ABOUT THIS TASK:
An exact copy of every record below is needed, with the pictures left out.

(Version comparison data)
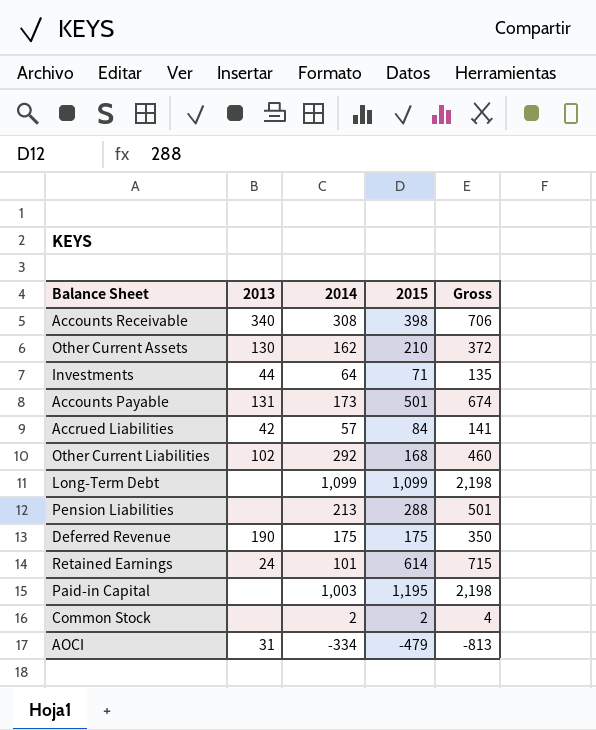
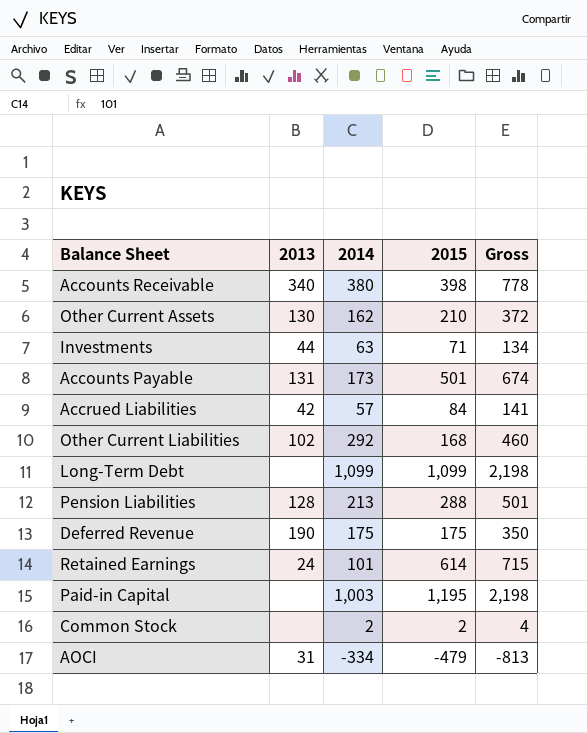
Accounts Receivable | 2014: 308 -> 380
Accounts Receivable | Gross: 706 -> 778
Investments | 2014: 64 -> 63
Investments | Gross: 135 -> 134
Pension Liabilities | 2013: none -> 128

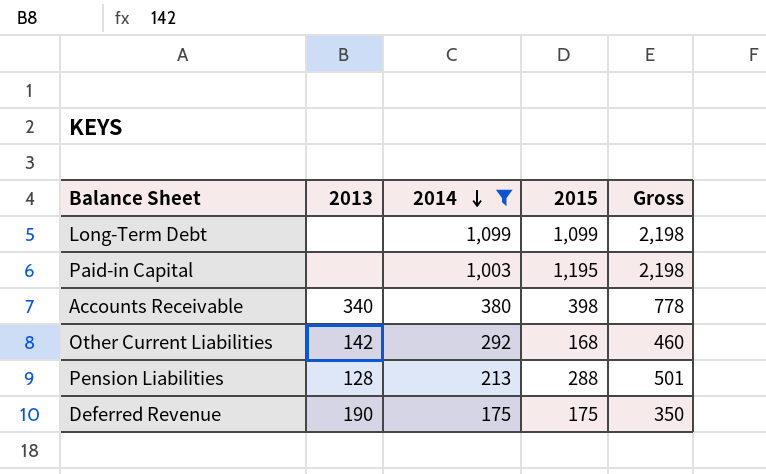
filter: none -> 2014 >= 175
row order: none -> 2014 descending
Other Current Liabilities | 2013: 102 -> 142

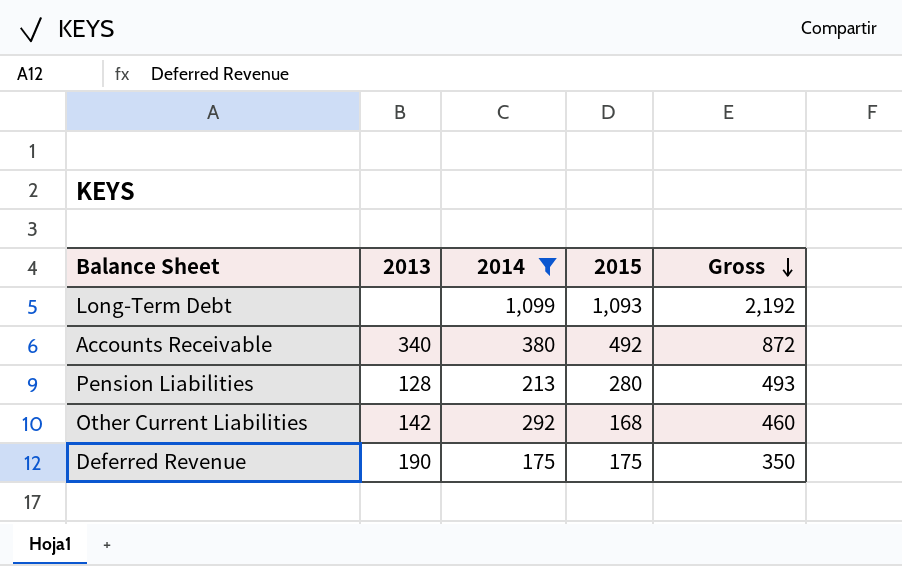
row order: 2014 descending -> Gross descending
row Paid-in Capital: none | 1,003 | 1,195 | 2,198 -> none
Long-Term Debt | 2015: 1,099 -> 1,093
Long-Term Debt | Gross: 2,198 -> 2,192
Accounts Receivable | 2015: 398 -> 492
Accounts Receivable | Gross: 778 -> 872
Pension Liabilities | 2015: 288 -> 280
Pension Liabilities | Gross: 501 -> 493

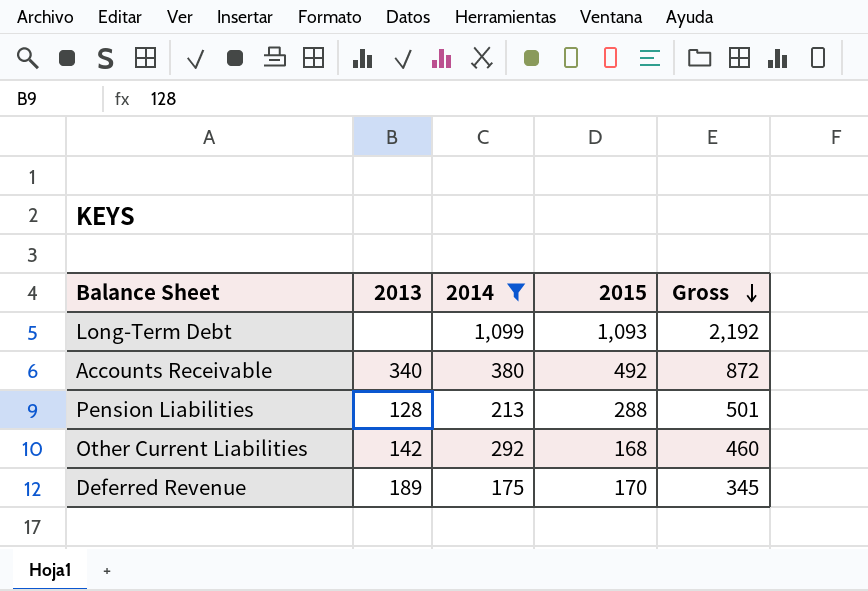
Pension Liabilities | 2015: 280 -> 288
Pension Liabilities | Gross: 493 -> 501
Deferred Revenue | 2013: 190 -> 189
Deferred Revenue | 2015: 175 -> 170
Deferred Revenue | Gross: 350 -> 345

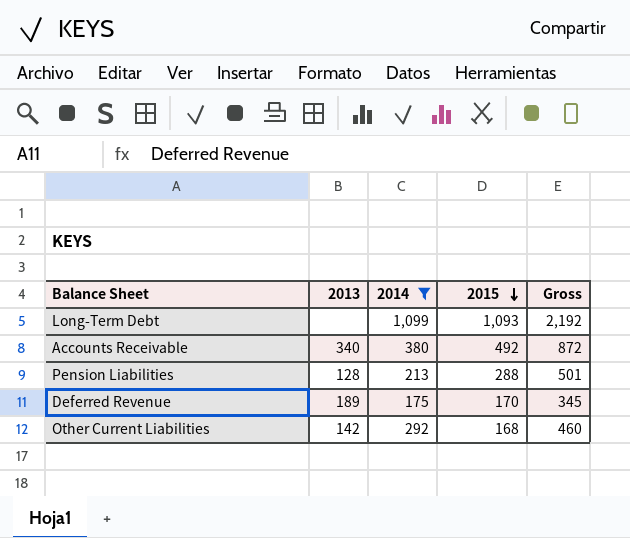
row order: Gross descending -> 2015 descending

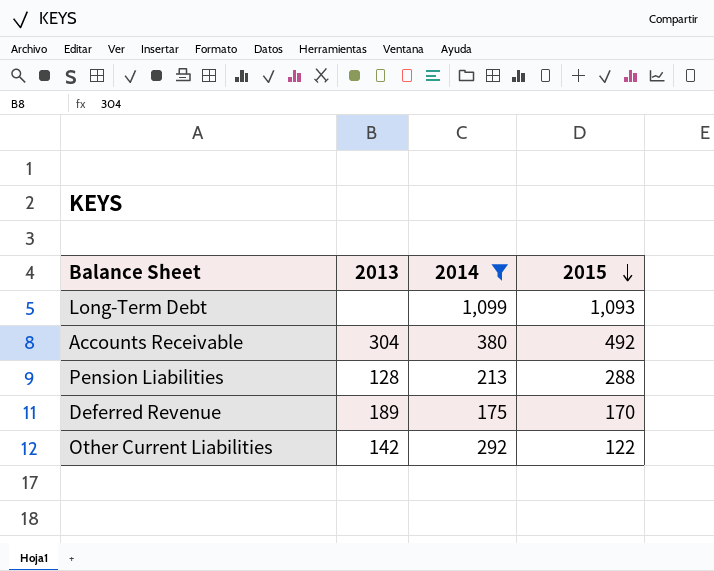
column Gross | formula: [2014] + [2015] -> none
Accounts Receivable | 2013: 340 -> 304
Other Current Liabilities | 2015: 168 -> 122

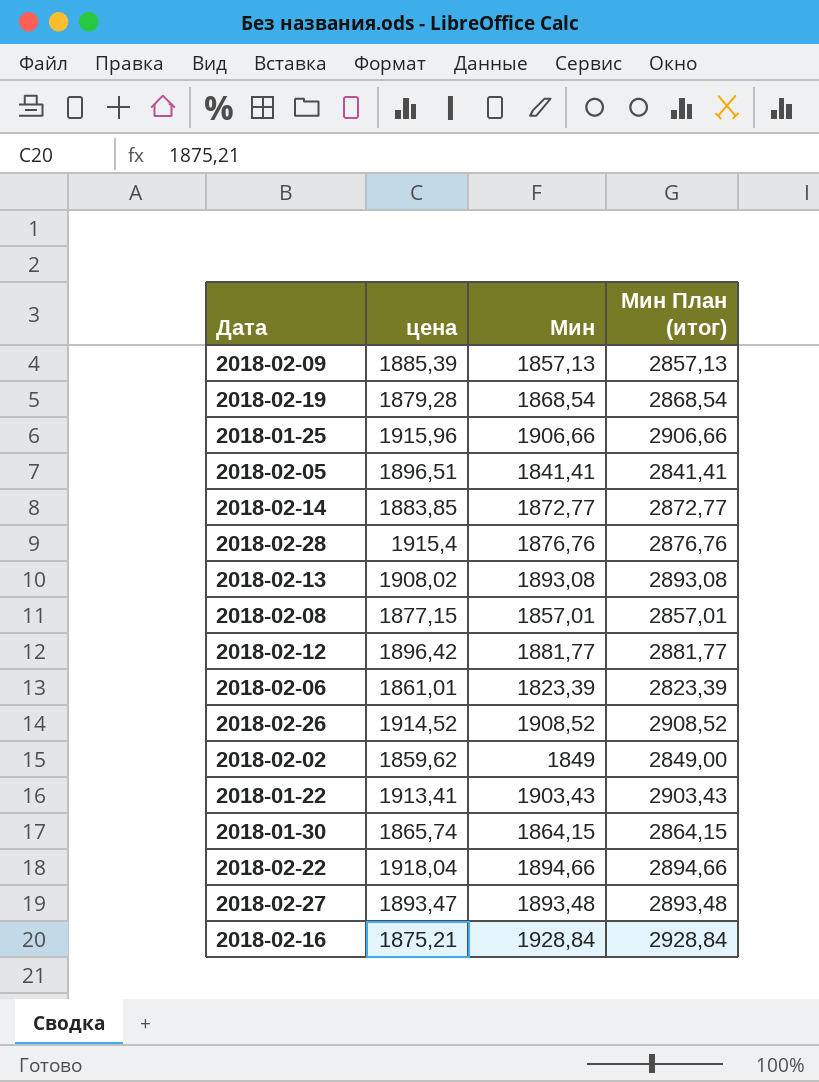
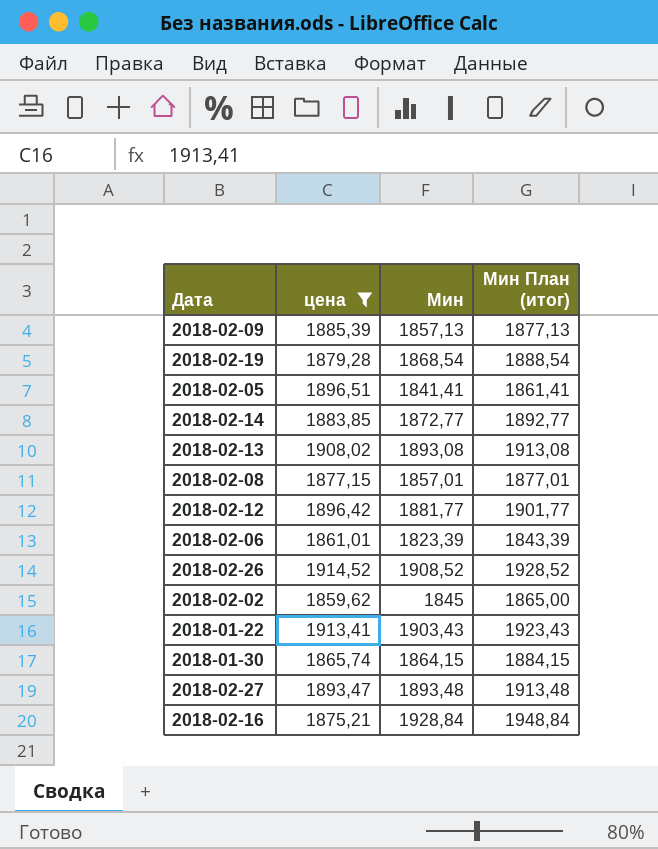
filter: none -> цена <= 1914,52
column Мин План (итог) | formula: [Мин] + 1000 -> [Мин] + 20
2018-02-02 | Мин: 1849 -> 1845

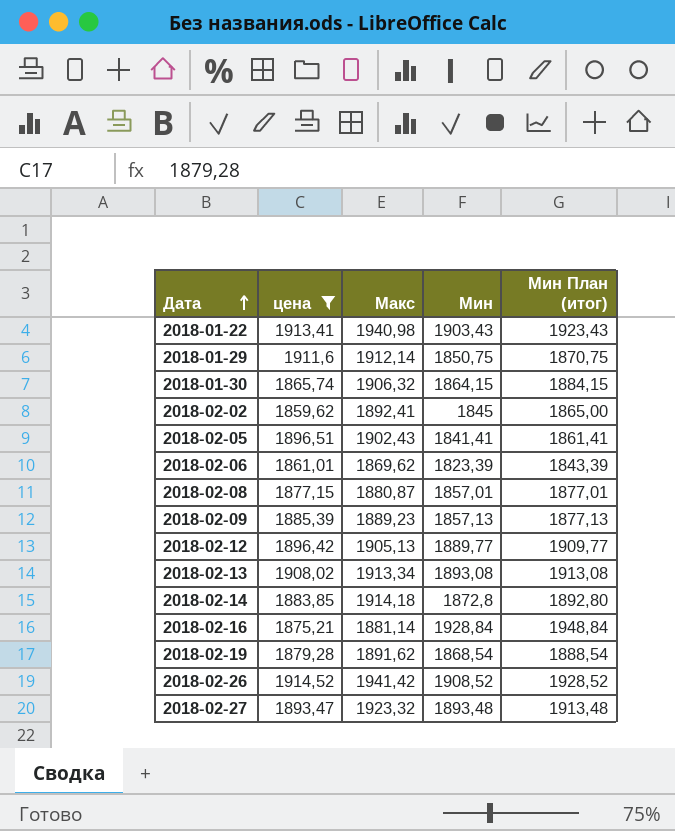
row order: none -> Дата ascending
column Макс | position: none -> 3
row 2018-01-29: none -> 1911,6 | 1912,14 | 1850,75 | 1870,75
2018-02-12 | Мин: 1881,77 -> 1889,77
2018-02-12 | Мин План (итог): 1901,77 -> 1909,77
2018-02-14 | Мин: 1872,77 -> 1872,8
2018-02-14 | Мин План (итог): 1892,77 -> 1892,80

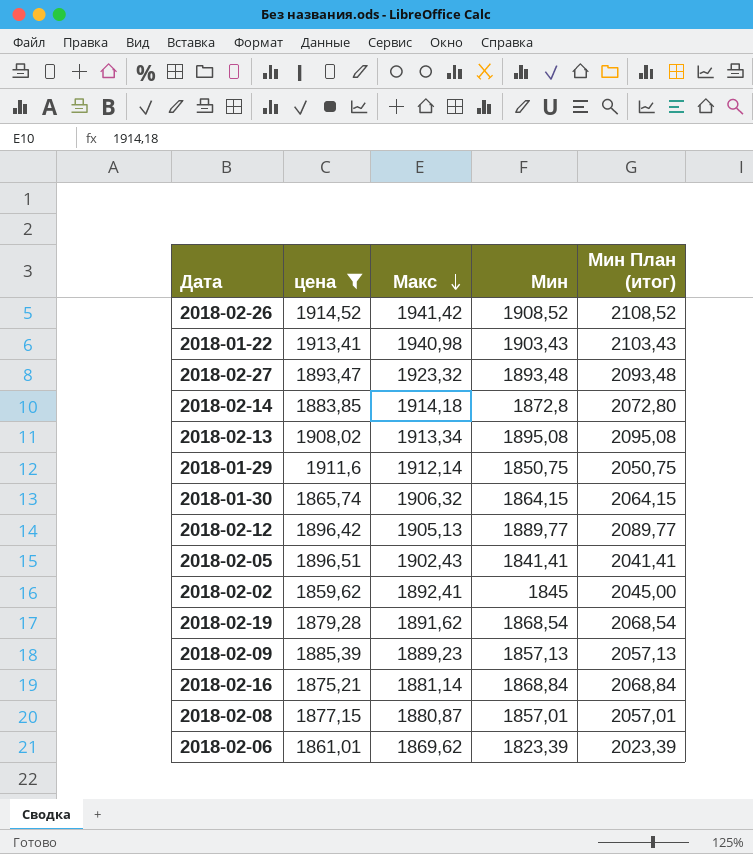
row order: Дата ascending -> Макс descending
column Мин План (итог) | formula: [Мин] + 20 -> [Мин] + 200
2018-02-13 | Мин: 1893,08 -> 1895,08
2018-02-16 | Мин: 1928,84 -> 1868,84

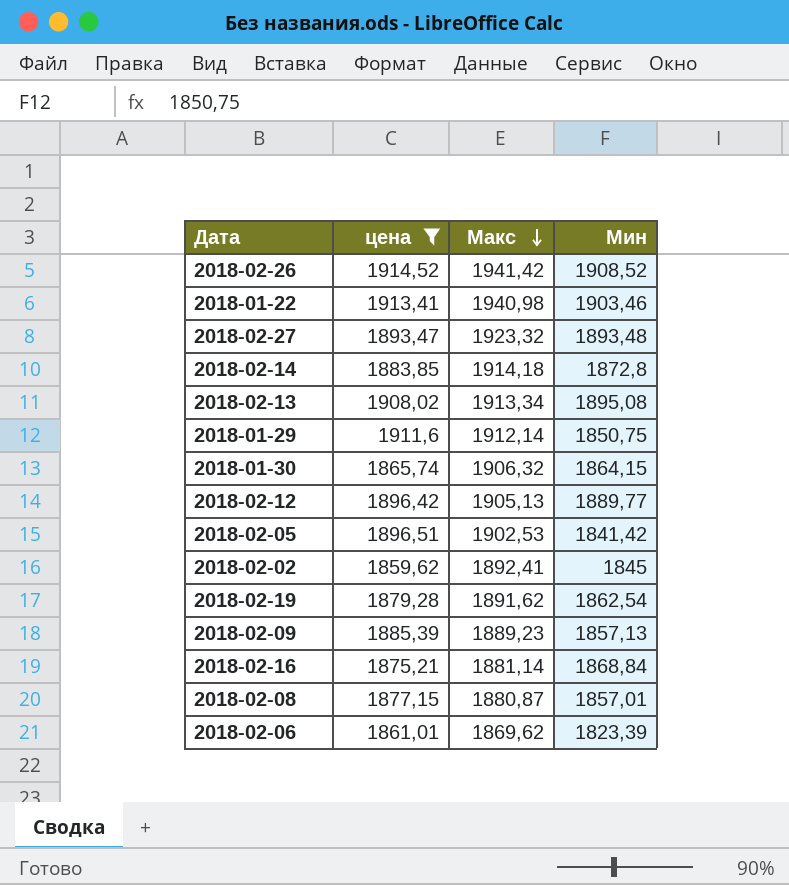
column Мин План (итог) | formula: [Мин] + 200 -> none
2018-01-22 | Мин: 1903,43 -> 1903,46
2018-02-05 | Макс: 1902,43 -> 1902,53
2018-02-05 | Мин: 1841,41 -> 1841,42
2018-02-19 | Мин: 1868,54 -> 1862,54

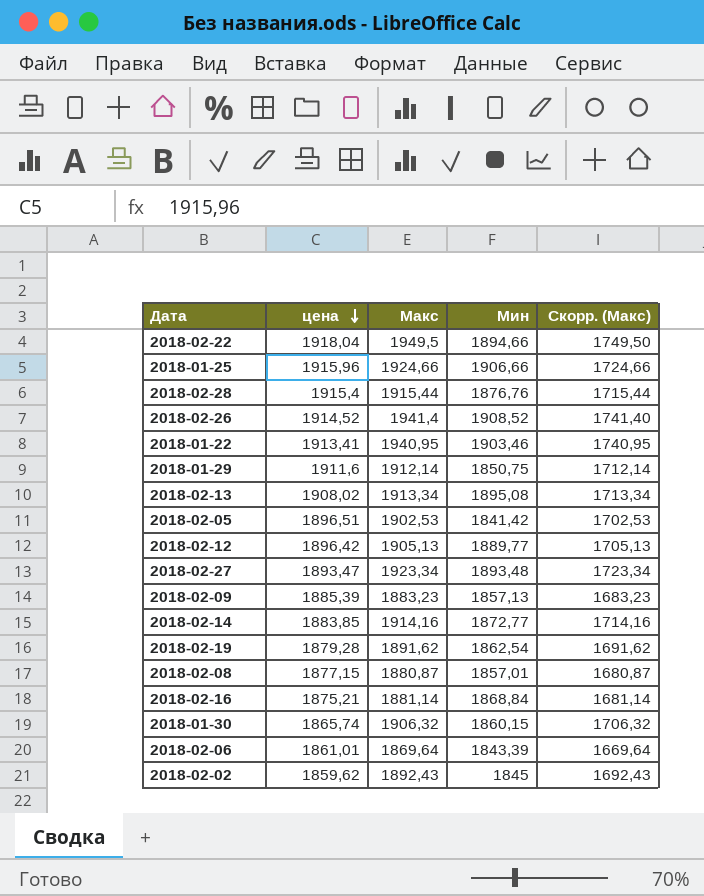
filter: цена <= 1914,52 -> none
row order: Макс descending -> цена descending
column Скорр. (Макс) | formula: none -> [Макс] - 200
2018-02-26 | Макс: 1941,42 -> 1941,4
2018-01-22 | Макс: 1940,98 -> 1940,95
2018-02-27 | Макс: 1923,32 -> 1923,34
2018-02-09 | Макс: 1889,23 -> 1883,23
2018-02-14 | Макс: 1914,18 -> 1914,16
2018-02-14 | Мин: 1872,8 -> 1872,77
2018-01-30 | Мин: 1864,15 -> 1860,15
2018-02-06 | Макс: 1869,62 -> 1869,64
2018-02-06 | Мин: 1823,39 -> 1843,39
2018-02-02 | Макс: 1892,41 -> 1892,43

EXERCISE OUTPUT:
Accounts Receivable | 2014: 308 -> 380
Accounts Receivable | Gross: 706 -> 778
Investments | 2014: 64 -> 63
Investments | Gross: 135 -> 134
Pension Liabilities | 2013: none -> 128

filter: none -> 2014 >= 175
row order: none -> 2014 descending
Other Current Liabilities | 2013: 102 -> 142

row order: 2014 descending -> Gross descending
row Paid-in Capital: none | 1,003 | 1,195 | 2,198 -> none
Long-Term Debt | 2015: 1,099 -> 1,093
Long-Term Debt | Gross: 2,198 -> 2,192
Accounts Receivable | 2015: 398 -> 492
Accounts Receivable | Gross: 778 -> 872
Pension Liabilities | 2015: 288 -> 280
Pension Liabilities | Gross: 501 -> 493

Pension Liabilities | 2015: 280 -> 288
Pension Liabilities | Gross: 493 -> 501
Deferred Revenue | 2013: 190 -> 189
Deferred Revenue | 2015: 175 -> 170
Deferred Revenue | Gross: 350 -> 345

row order: Gross descending -> 2015 descending

column Gross | formula: [2014] + [2015] -> none
Accounts Receivable | 2013: 340 -> 304
Other Current Liabilities | 2015: 168 -> 122

filter: none -> цена <= 1914,52
column Мин План (итог) | formula: [Мин] + 1000 -> [Мин] + 20
2018-02-02 | Мин: 1849 -> 1845

row order: none -> Дата ascending
column Макс | position: none -> 3
row 2018-01-29: none -> 1911,6 | 1912,14 | 1850,75 | 1870,75
2018-02-12 | Мин: 1881,77 -> 1889,77
2018-02-12 | Мин План (итог): 1901,77 -> 1909,77
2018-02-14 | Мин: 1872,77 -> 1872,8
2018-02-14 | Мин План (итог): 1892,77 -> 1892,80

row order: Дата ascending -> Макс descending
column Мин План (итог) | formula: [Мин] + 20 -> [Мин] + 200
2018-02-13 | Мин: 1893,08 -> 1895,08
2018-02-16 | Мин: 1928,84 -> 1868,84

column Мин План (итог) | formula: [Мин] + 200 -> none
2018-01-22 | Мин: 1903,43 -> 1903,46
2018-02-05 | Макс: 1902,43 -> 1902,53
2018-02-05 | Мин: 1841,41 -> 1841,42
2018-02-19 | Мин: 1868,54 -> 1862,54

filter: цена <= 1914,52 -> none
row order: Макс descending -> цена descending
column Скорр. (Макс) | formula: none -> [Макс] - 200
2018-02-26 | Макс: 1941,42 -> 1941,4
2018-01-22 | Макс: 1940,98 -> 1940,95
2018-02-27 | Макс: 1923,32 -> 1923,34
2018-02-09 | Макс: 1889,23 -> 1883,23
2018-02-14 | Макс: 1914,18 -> 1914,16
2018-02-14 | Мин: 1872,8 -> 1872,77
2018-01-30 | Мин: 1864,15 -> 1860,15
2018-02-06 | Макс: 1869,62 -> 1869,64
2018-02-06 | Мин: 1823,39 -> 1843,39
2018-02-02 | Макс: 1892,41 -> 1892,43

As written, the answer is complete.